What distinguishes the Graff 2009 case within this context is its brazenness: it was conducted in broad daylight, on one of London's busiest retail streets, against a boutique that by any reasonable assessment would have been expected to have security measures in place. The use of theatrical disguise rather than masks or balaclavas was also unusual and reflected a calculation — ultimately incorrect — that the make-up would defeat identification.

Impact on Security Practices

The robbery had a measurable effect on security thinking across London's luxury jewellery sector. In the months and years following the incident, a number of Bond Street and Mayfair retailers reviewed and enhanced their physical security arrangements. Measures reported to have been more widely adopted or reinforced include:

  • Airlock or double-door entry systems requiring staff to admit customers individually after visual screening, rather than allowing open-door access during trading hours.
  • Enhanced CCTV systems with higher resolution and broader coverage, including feeds monitored in real time by security personnel rather than recorded passively.
  • Closer liaison with the Metropolitan Police's specialist units covering high-value crime, including intelligence sharing on known or suspected criminal networks targeting the luxury retail sector.
  • Revised protocols for the display of inventory, including limits on the value of pieces simultaneously accessible in open cases.
  • Increased use of GPS tracking and other covert location technologies embedded in high-value pieces or their packaging.

The British Jewellers' Association and related trade bodies used the episode as a prompt for updated guidance to members on security best practice, though the specifics of those recommendations are not publicly detailed for obvious reasons.

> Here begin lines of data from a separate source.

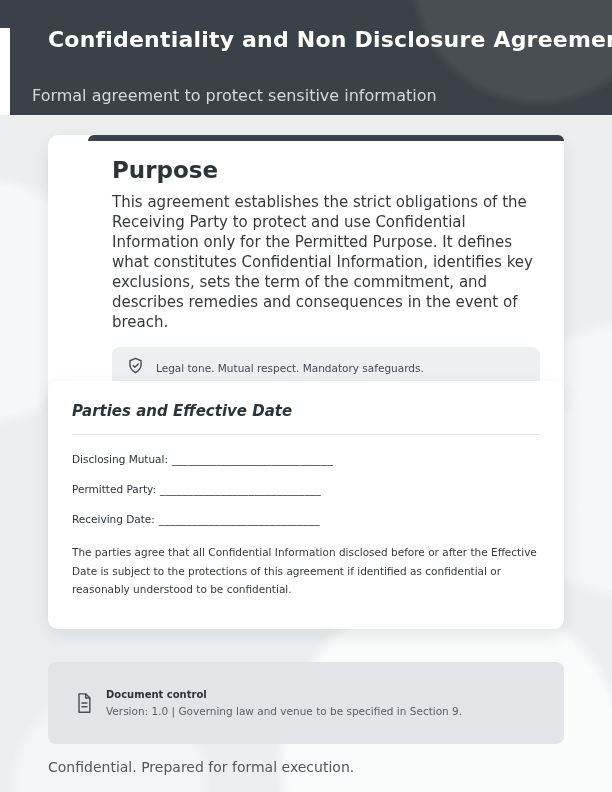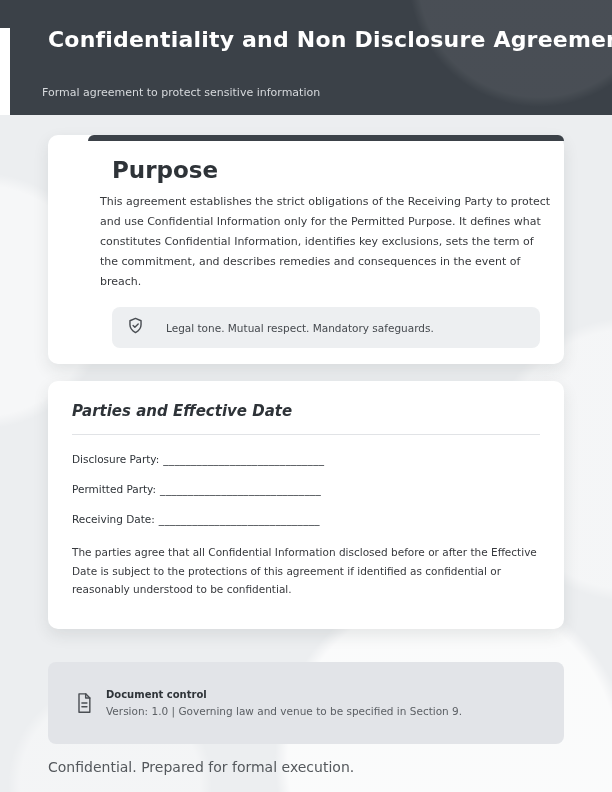--- a/index.html
+++ b/index.html
@@ -37,8 +37,8 @@
     letter-spacing: 0.2px; white-space: nowrap;
   }
   .header-subtitle {
-    position: absolute; left: 42px; top: 86px;
-    font-size: 11px; color: #d6d9dc;
+    position: absolute; left: 32px; top: 86px;
+    font-size: 16px; color: #d6d9dc;
   }
 
   

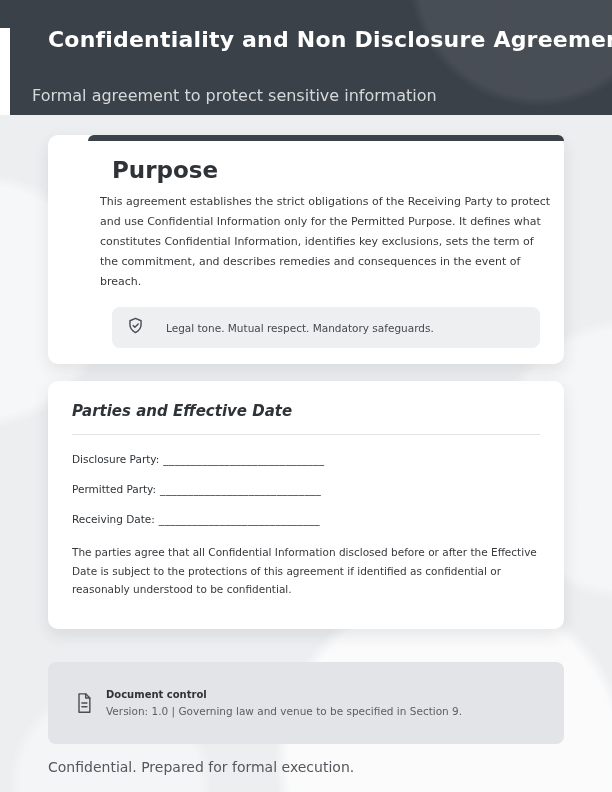--- a/index.html
+++ b/index.html
@@ -57,8 +57,8 @@
     font-size: 23px; font-weight: bold; color: #2e3338;
   }
   .purpose-body {
-    margin: 9px 12px 0;
-    font-size: 11px; line-height: 20px; color: #37393d;
+    margin: 9px 24px 0;
+    font-size: 15px; line-height: 20px; color: #37393d;
   }
   .note-box {
     margin: 15px 24px 0;

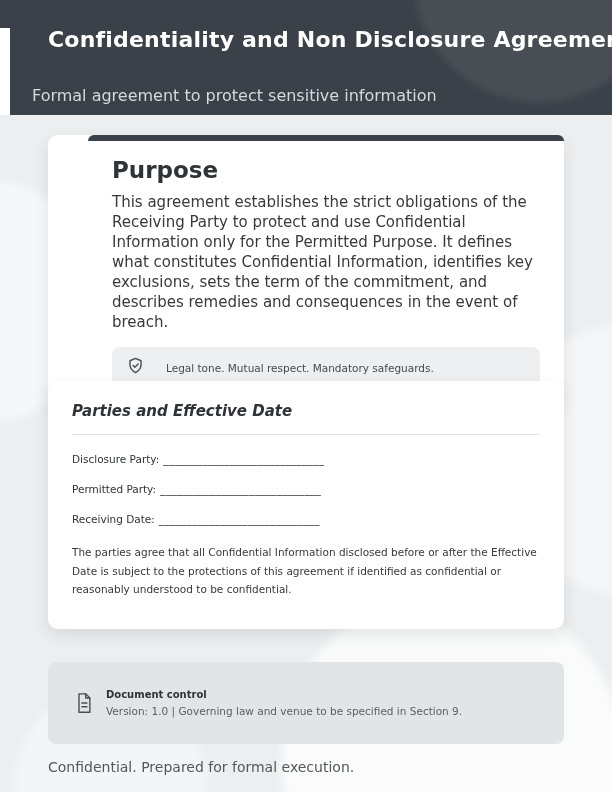--- a/index.html
+++ b/index.html
@@ -65,7 +65,7 @@
     min-height: 38px;
     background: #edeff1;
     border-radius: 8px;
-    display: flex; align-items: center; gap: 21px;
+    display: flex; align-items: center; gap: 11px;
     padding: 9px 14px;
   }
   .note-text { font-size: 10.5px; color: #45494e; }

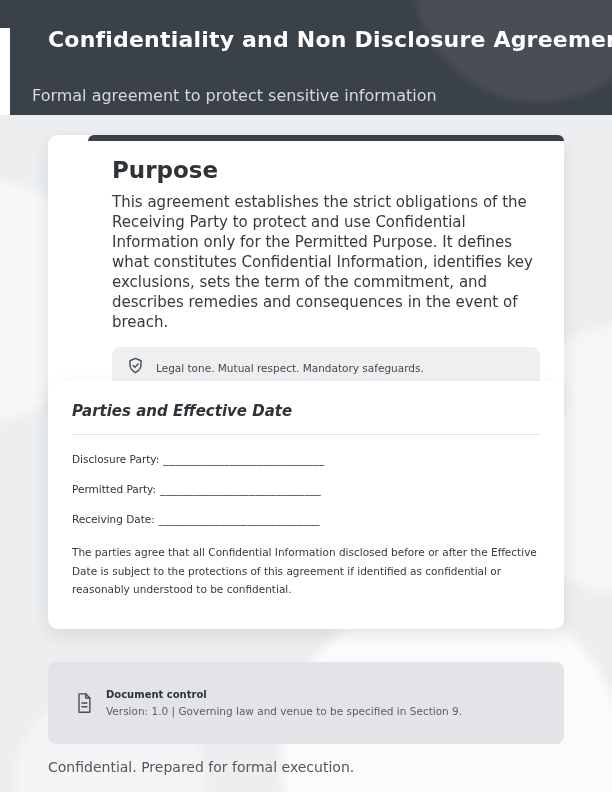--- a/index.html
+++ b/index.html
@@ -139,7 +139,7 @@
     <div class="divider"></div>
     <div class="fields">
       <div class="field-row">
-        <span class="field-label">Disclosure Party:</span><span class="field-blank">_____________________________</span>
+        <span class="field-label">Disclosing Mutual:</span><span class="field-blank">_____________________________</span>
       </div>
       <div class="field-row">
         <span class="field-label">Permitted Party:</span><span class="field-blank">_____________________________</span>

Graff Diamonds: Resilience and Continuity

Graff Diamonds continued to operate its New Bond Street boutique following the robbery and has since expanded its international presence further. The house's insurance arrangements absorbed the financial impact of the theft, and the reputational dimension — while generating significant press coverage — did not materially alter the firm's standing in the ultra-high-net-worth market it serves. Laurence Graff's public statements at the time were measured; he expressed relief that no staff or customers had been physically harmed, a consideration that the trade and the courts alike treated as the primary human dimension of the incident.

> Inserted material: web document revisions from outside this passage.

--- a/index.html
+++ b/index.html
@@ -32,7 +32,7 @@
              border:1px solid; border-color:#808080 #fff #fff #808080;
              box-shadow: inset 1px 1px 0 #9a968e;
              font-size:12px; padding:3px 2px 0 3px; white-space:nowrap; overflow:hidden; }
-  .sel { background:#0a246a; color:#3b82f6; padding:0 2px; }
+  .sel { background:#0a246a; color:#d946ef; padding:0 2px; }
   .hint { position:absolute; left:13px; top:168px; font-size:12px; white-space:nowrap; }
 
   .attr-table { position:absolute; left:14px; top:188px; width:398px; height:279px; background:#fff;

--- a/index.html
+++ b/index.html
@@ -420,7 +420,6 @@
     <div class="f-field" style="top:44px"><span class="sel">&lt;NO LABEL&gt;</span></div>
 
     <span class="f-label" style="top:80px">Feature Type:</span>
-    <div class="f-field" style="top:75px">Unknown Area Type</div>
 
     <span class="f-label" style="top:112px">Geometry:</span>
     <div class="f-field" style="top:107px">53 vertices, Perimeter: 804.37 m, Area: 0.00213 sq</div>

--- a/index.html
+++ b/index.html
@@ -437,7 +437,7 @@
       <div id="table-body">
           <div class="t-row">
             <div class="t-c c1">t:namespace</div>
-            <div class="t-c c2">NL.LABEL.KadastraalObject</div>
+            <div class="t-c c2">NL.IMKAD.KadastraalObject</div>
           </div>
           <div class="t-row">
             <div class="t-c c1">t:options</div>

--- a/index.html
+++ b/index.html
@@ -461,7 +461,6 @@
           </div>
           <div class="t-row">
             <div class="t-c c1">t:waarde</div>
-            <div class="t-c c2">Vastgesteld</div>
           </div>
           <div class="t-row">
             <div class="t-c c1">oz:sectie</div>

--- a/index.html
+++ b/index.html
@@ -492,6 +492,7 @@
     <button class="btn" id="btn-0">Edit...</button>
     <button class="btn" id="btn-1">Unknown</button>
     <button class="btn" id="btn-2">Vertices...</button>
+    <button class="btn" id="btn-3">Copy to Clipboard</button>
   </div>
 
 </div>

The episode did not diminish the appetite of collectors for Graff pieces, nor did it alter the fundamental dynamics of the market for exceptional diamonds and jewellery. If anything, the global press coverage served as an inadvertent reminder of the extraordinary values concentrated within the boutique's cases — a point that the house itself would not have chosen to make in quite those terms.

Significance for the Gemstone and Jewellery Trade

From a trade perspective, the Graff robbery of 2009 is significant on several levels. It demonstrated that even the most prestigious and security-conscious retailers operating in well-surveilled urban environments remain vulnerable to determined, organised criminal action. It reinforced the importance of insurance, security infrastructure, and police liaison as non-negotiable operational requirements for any retailer holding significant inventory. And it illustrated, through the subsequent investigation and conviction, that the combination of modern forensic capability and urban surveillance infrastructure makes the successful prosecution of such crimes substantially more likely than it might have been in earlier decades.

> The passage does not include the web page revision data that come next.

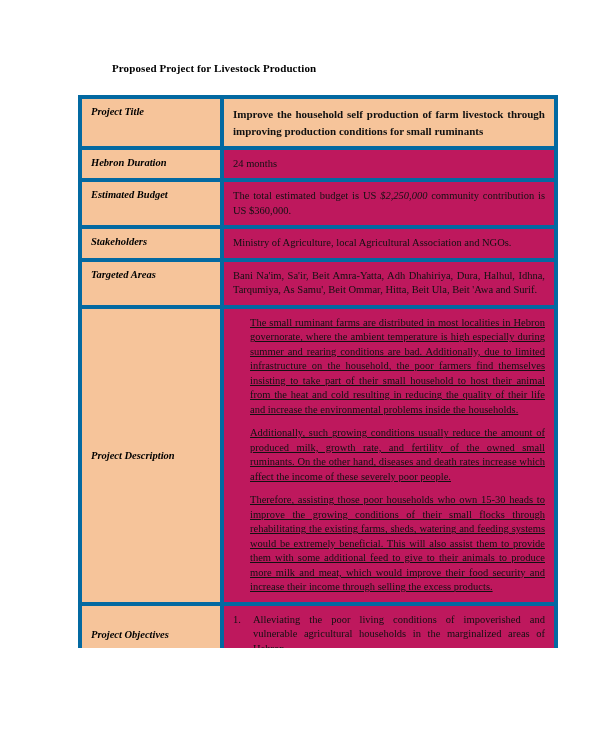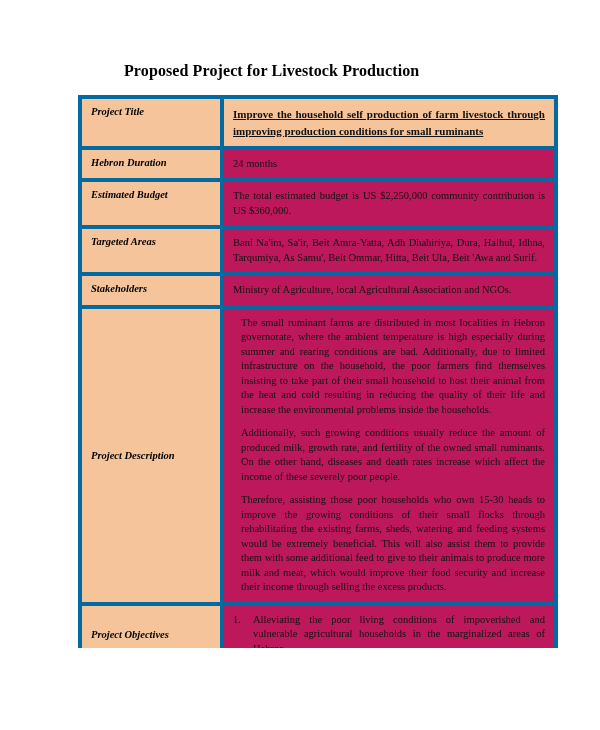--- a/index.html
+++ b/index.html
@@ -22,9 +22,9 @@
   }
   .doc-title {
     position: absolute;
-    left: 124px;
+    left: 112px;
     top: 62px;
-    font-size: 16px;
+    font-size: 11px;
     font-weight: bold;
     color: #000000;
     letter-spacing: 0.1px;

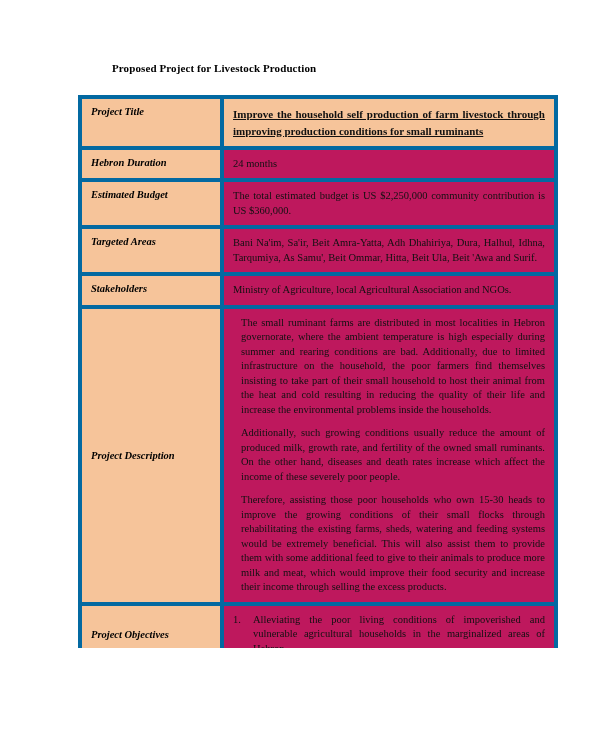--- a/index.html
+++ b/index.html
@@ -67,7 +67,6 @@
     font-weight: bold;
     font-size: 11px;
     line-height: 1.5;
-    text-decoration: underline;
   }
   td.label.tall {
     vertical-align: middle;

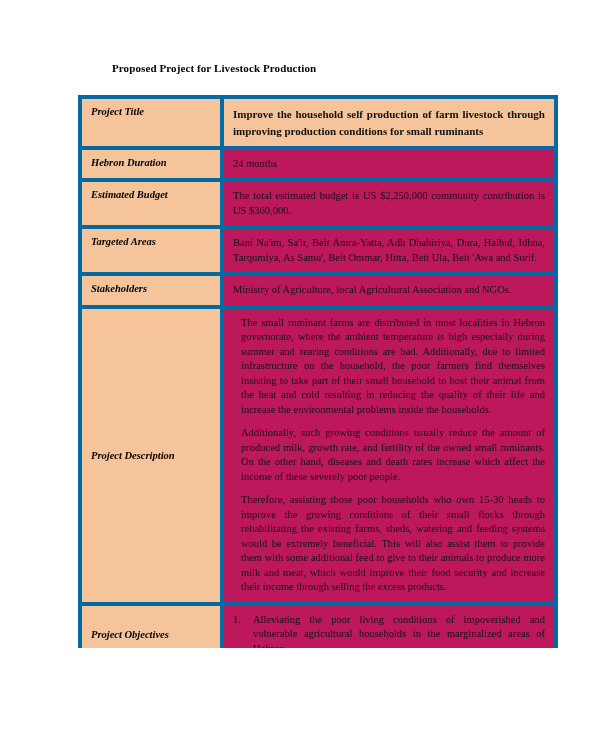--- a/index.html
+++ b/index.html
@@ -103,7 +103,7 @@
     height: 82px;
     background: #ffffff;
   }
-  .em { }
+  .em { font-style: italic; }
 </style>
 </head>
 <body>

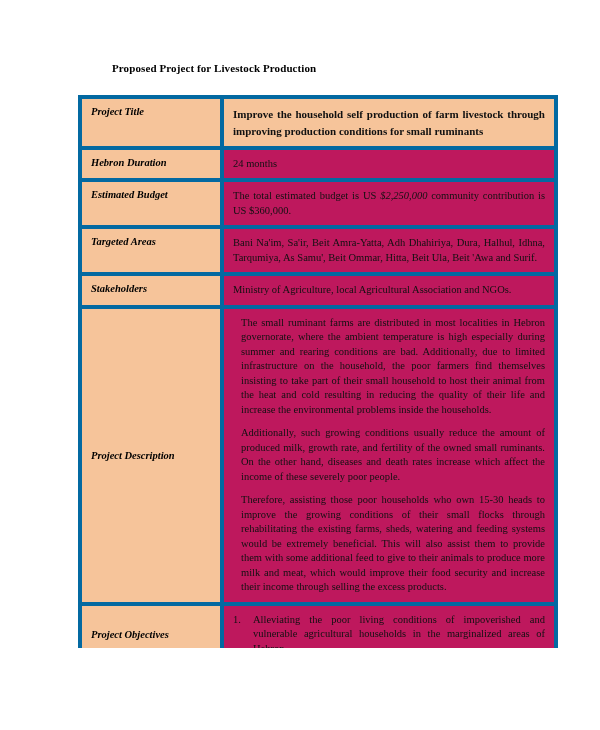--- a/index.html
+++ b/index.html
@@ -128,12 +128,12 @@
           <td class="value">The total estimated budget is US <span class="em">$2,250,000</span> community contribution is US $360,000.</td>
         </tr>
         <tr>
+          <td class="label">Stakeholders</td>
+          <td class="value">Ministry of Agriculture, local Agricultural Association and NGOs.</td>
+        </tr>
+        <tr>
           <td class="label">Targeted Areas</td>
           <td class="value">Bani Na'im, Sa'ir, Beit Amra-Yatta, Adh Dhahiriya, Dura, Halhul, Idhna, Tarqumiya, As Samu', Beit Ommar, Hitta, Beit Ula, Beit 'Awa and Surif.</td>
-        </tr>
-        <tr>
-          <td class="label">Stakeholders</td>
-          <td class="value">Ministry of Agriculture, local Agricultural Association and NGOs.</td>
         </tr>
         <tr>
           <td class="label tall">Project Description</td>

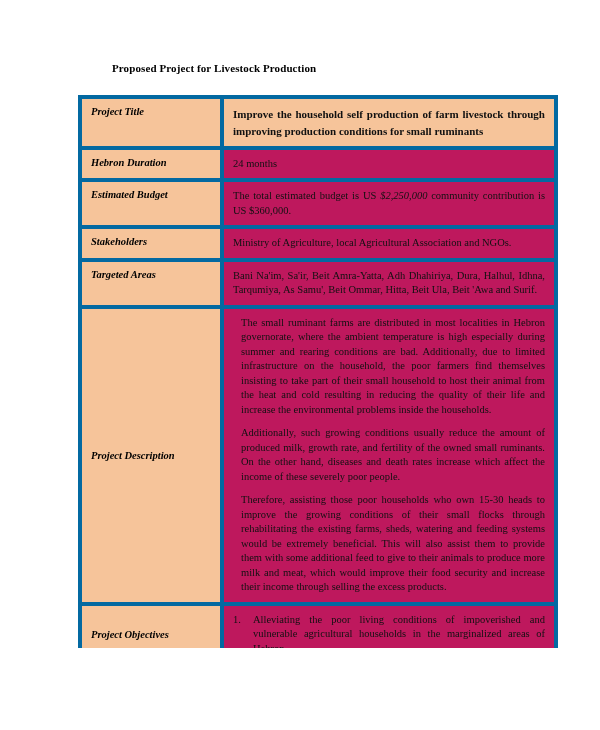--- a/index.html
+++ b/index.html
@@ -72,7 +72,8 @@
     vertical-align: middle;
   }
   .value p {
-    margin: 0 0 9px 8px;
+    margin: 0 0 9px 17px;
+    text-decoration: underline;
   }
   .value p:last-child {
     margin-bottom: 0;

For the gemstone specialist, the episode also raises enduring questions about the fate of exceptional stones once removed from legitimate custody. Diamonds of the size and quality that Graff routinely handles are, in a meaningful sense, known entities — their characteristics documented, their provenance traceable, their reappearance in any reputable market likely to attract scrutiny. The unrecovered pieces from the 2009 robbery represent a small but real category of stones whose current whereabouts and condition remain unknown, a circumstance that the trade regards with a mixture of professional concern and, occasionally, muted fascination.